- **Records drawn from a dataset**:
Content starts

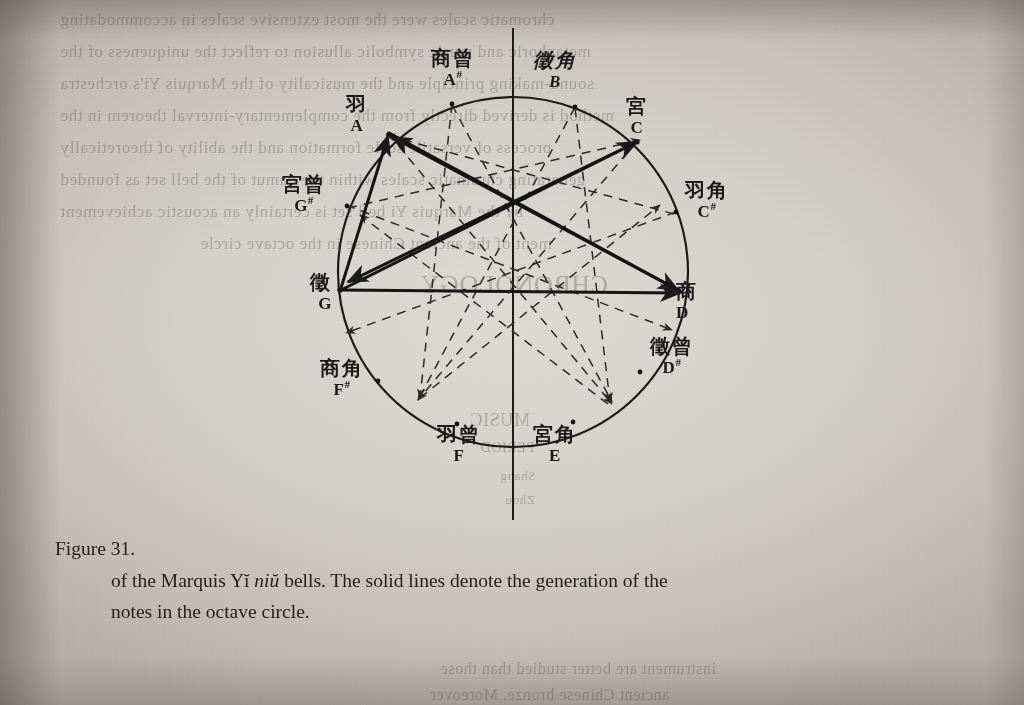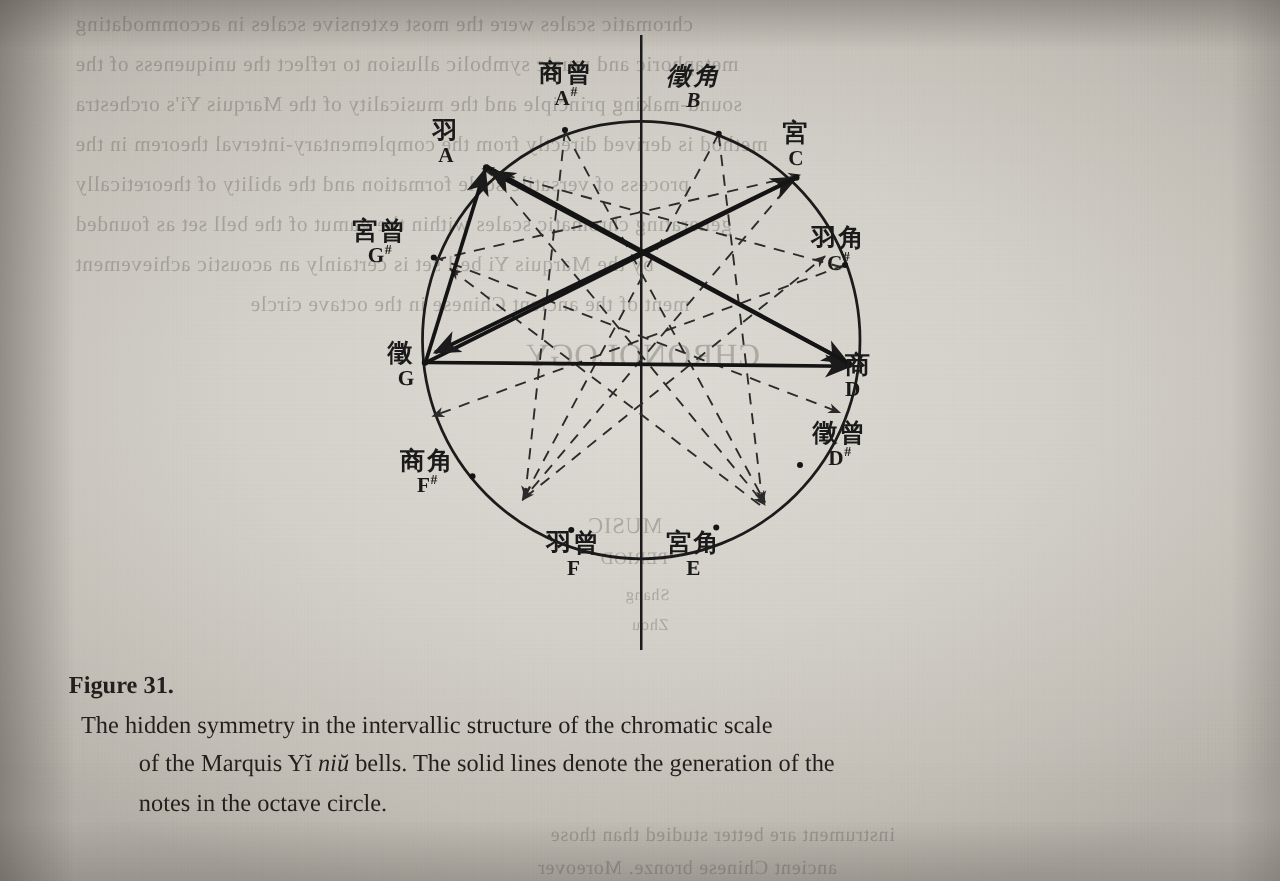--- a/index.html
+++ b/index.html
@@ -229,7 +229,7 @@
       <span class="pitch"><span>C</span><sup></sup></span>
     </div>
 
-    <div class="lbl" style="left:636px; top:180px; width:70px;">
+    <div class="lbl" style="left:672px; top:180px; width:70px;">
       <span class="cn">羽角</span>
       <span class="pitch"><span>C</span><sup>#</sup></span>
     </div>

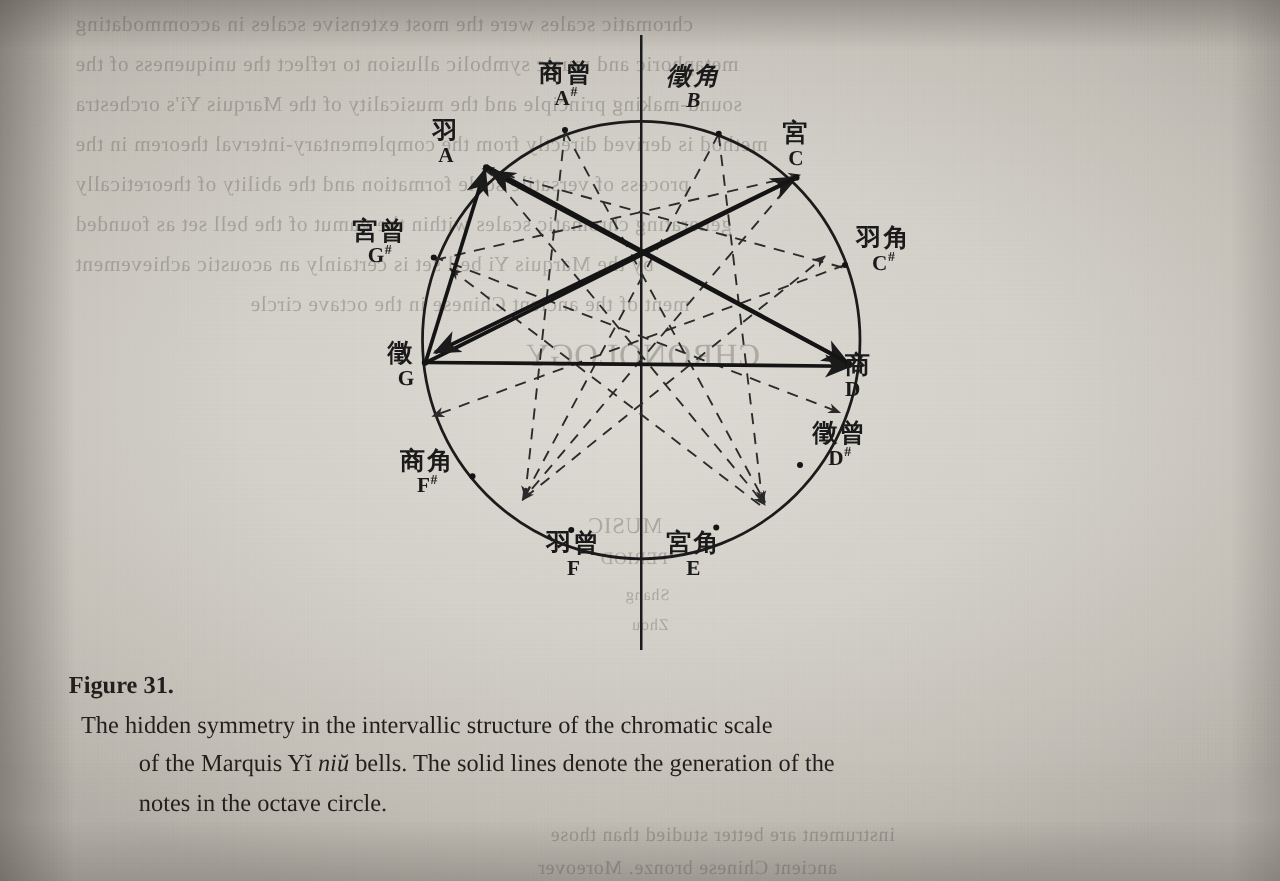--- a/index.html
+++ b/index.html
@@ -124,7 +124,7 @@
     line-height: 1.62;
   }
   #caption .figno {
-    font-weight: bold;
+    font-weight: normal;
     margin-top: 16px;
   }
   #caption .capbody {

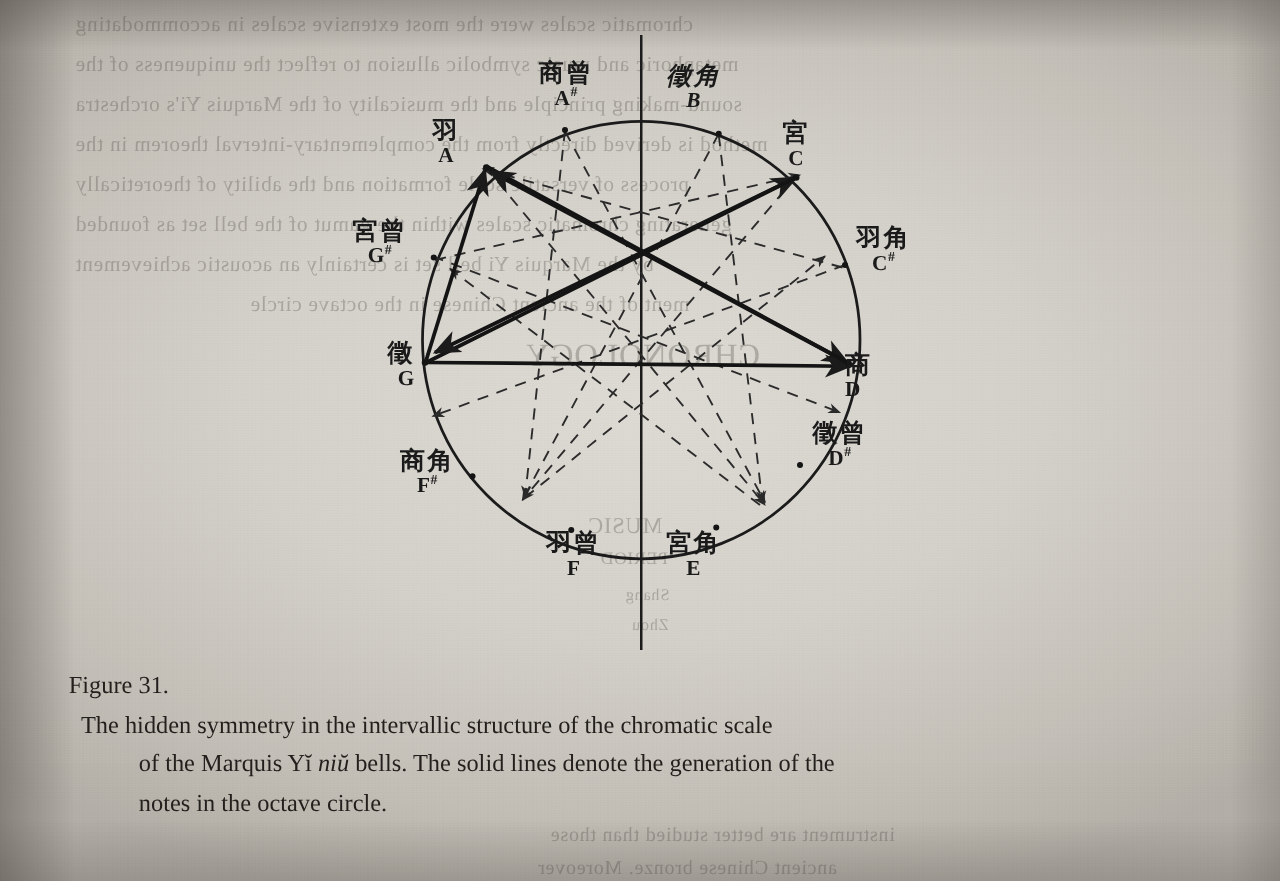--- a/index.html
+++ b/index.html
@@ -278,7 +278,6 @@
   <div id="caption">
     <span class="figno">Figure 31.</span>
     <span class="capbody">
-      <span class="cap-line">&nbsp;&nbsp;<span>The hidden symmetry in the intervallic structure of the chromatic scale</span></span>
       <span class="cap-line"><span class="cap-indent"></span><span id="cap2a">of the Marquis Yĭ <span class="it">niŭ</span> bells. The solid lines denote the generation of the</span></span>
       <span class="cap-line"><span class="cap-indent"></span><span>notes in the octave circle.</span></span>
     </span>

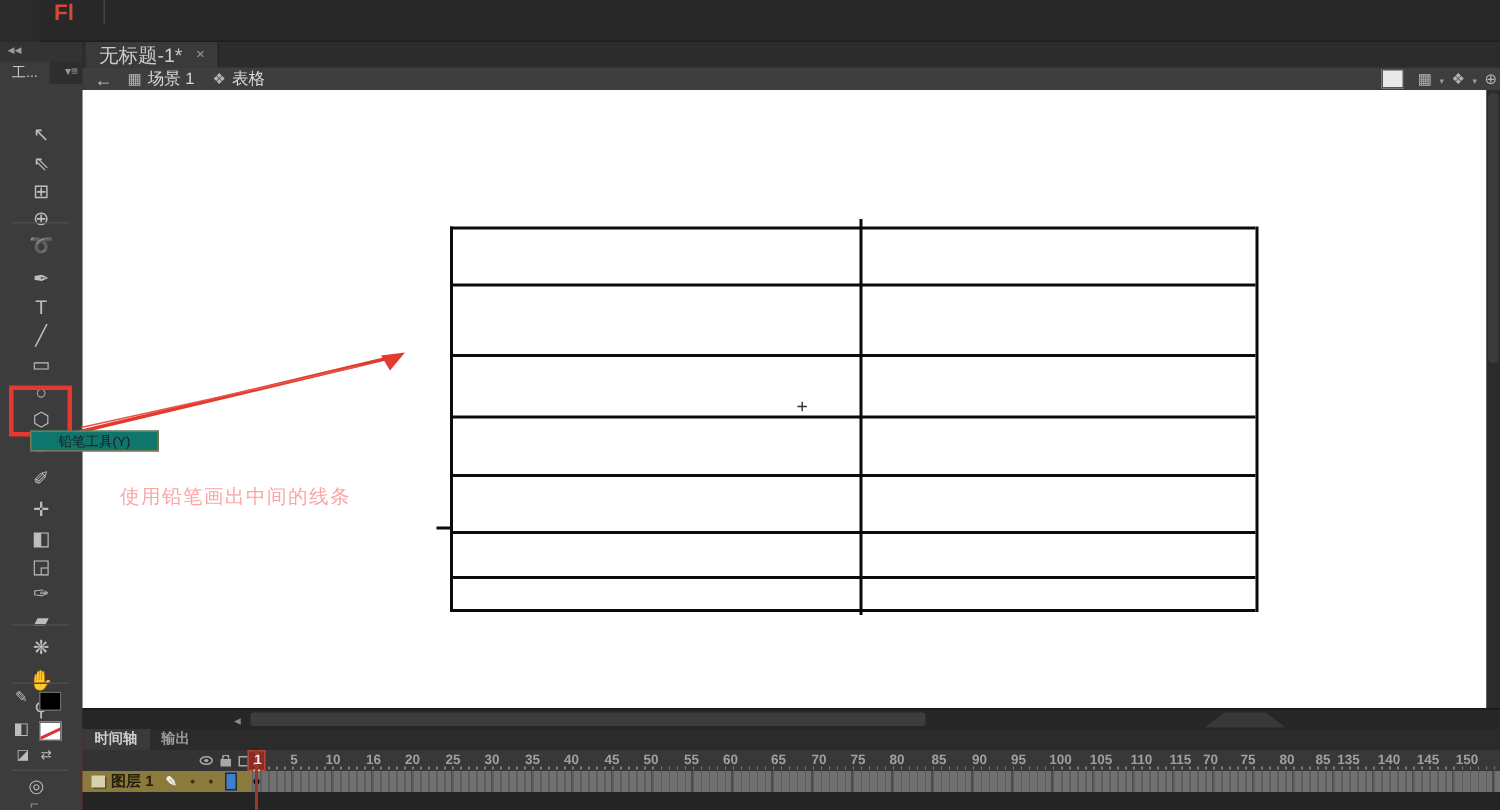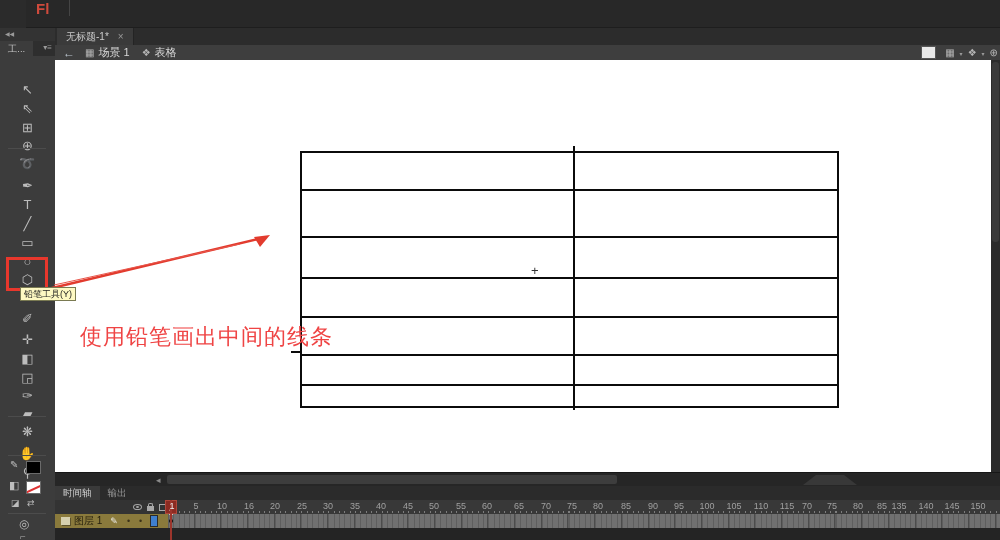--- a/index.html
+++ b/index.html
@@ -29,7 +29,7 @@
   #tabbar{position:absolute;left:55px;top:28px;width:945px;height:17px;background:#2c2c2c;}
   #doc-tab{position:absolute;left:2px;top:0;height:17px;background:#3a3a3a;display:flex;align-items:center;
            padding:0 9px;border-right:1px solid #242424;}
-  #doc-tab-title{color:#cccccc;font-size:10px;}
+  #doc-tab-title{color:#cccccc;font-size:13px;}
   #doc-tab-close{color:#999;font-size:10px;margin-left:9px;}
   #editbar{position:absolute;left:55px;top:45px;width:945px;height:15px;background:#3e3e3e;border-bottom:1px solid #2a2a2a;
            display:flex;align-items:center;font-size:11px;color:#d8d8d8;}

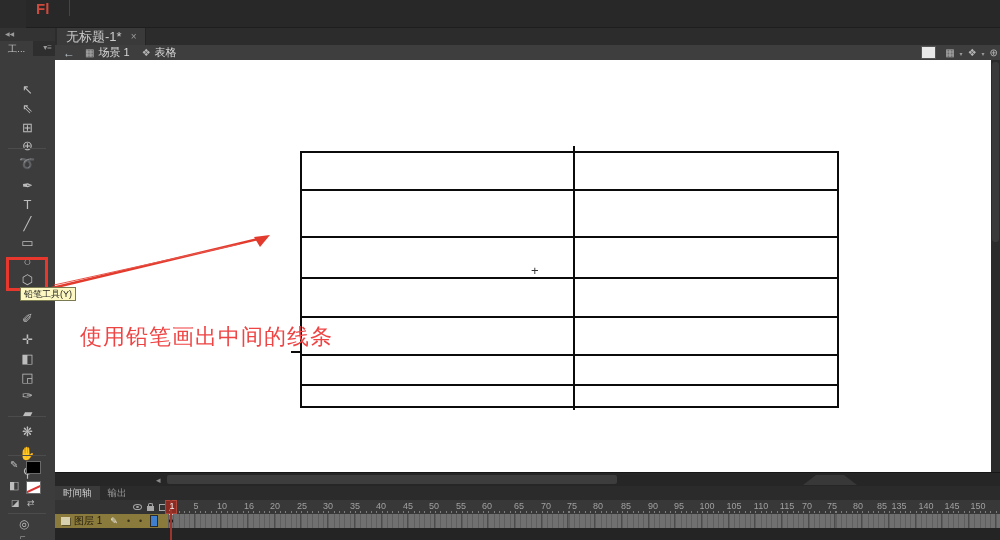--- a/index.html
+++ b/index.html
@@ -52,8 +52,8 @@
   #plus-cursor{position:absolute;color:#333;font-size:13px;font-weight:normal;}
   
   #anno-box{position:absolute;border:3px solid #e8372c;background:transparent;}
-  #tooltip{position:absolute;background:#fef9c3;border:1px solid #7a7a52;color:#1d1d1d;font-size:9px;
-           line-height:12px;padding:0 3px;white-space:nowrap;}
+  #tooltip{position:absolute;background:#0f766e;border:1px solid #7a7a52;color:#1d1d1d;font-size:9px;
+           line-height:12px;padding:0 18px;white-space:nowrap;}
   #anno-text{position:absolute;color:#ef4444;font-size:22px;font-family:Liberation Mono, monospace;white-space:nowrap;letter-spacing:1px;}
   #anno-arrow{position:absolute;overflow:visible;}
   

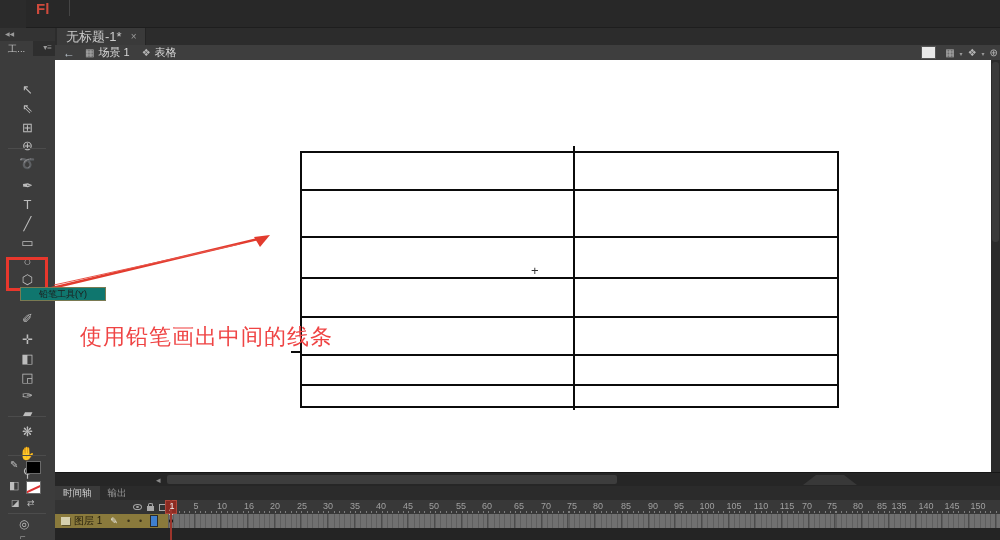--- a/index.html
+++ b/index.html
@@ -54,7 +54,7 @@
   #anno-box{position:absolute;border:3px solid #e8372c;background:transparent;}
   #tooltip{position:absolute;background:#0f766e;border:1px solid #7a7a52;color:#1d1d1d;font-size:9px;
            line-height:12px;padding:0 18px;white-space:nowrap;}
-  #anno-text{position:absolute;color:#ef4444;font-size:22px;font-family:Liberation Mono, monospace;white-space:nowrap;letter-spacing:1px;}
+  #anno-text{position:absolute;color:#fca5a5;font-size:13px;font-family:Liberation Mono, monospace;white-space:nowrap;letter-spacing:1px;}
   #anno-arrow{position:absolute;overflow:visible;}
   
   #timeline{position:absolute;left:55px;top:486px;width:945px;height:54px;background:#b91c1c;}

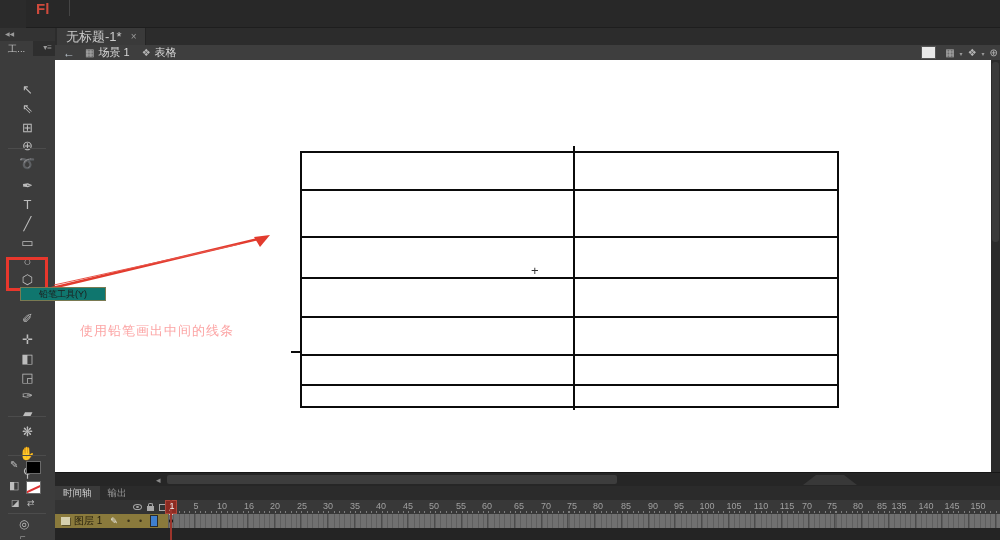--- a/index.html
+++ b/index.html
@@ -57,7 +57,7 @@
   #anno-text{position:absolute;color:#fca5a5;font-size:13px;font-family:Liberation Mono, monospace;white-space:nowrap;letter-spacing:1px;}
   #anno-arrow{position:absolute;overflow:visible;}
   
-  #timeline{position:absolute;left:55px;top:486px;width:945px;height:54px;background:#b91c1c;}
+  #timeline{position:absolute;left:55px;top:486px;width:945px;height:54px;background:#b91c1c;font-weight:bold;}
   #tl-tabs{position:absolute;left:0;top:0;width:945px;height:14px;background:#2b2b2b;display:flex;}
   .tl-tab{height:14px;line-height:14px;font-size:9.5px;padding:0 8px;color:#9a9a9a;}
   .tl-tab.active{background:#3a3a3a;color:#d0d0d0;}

Content ends

- **What you have to do**:
Wherever the word "padding" occurs in the data above, copy the line it sits in.

- **Worked solution**:
            padding:0 9px;border-right:1px solid #242424;}
-           line-height:12px;padding:0 3px;white-space:nowrap;}
+           line-height:12px;padding:0 18px;white-space:nowrap;}
            line-height:12px;padding:0 18px;white-space:nowrap;}
   .tl-tab{height:14px;line-height:14px;font-size:9.5px;padding:0 8px;color:#9a9a9a;}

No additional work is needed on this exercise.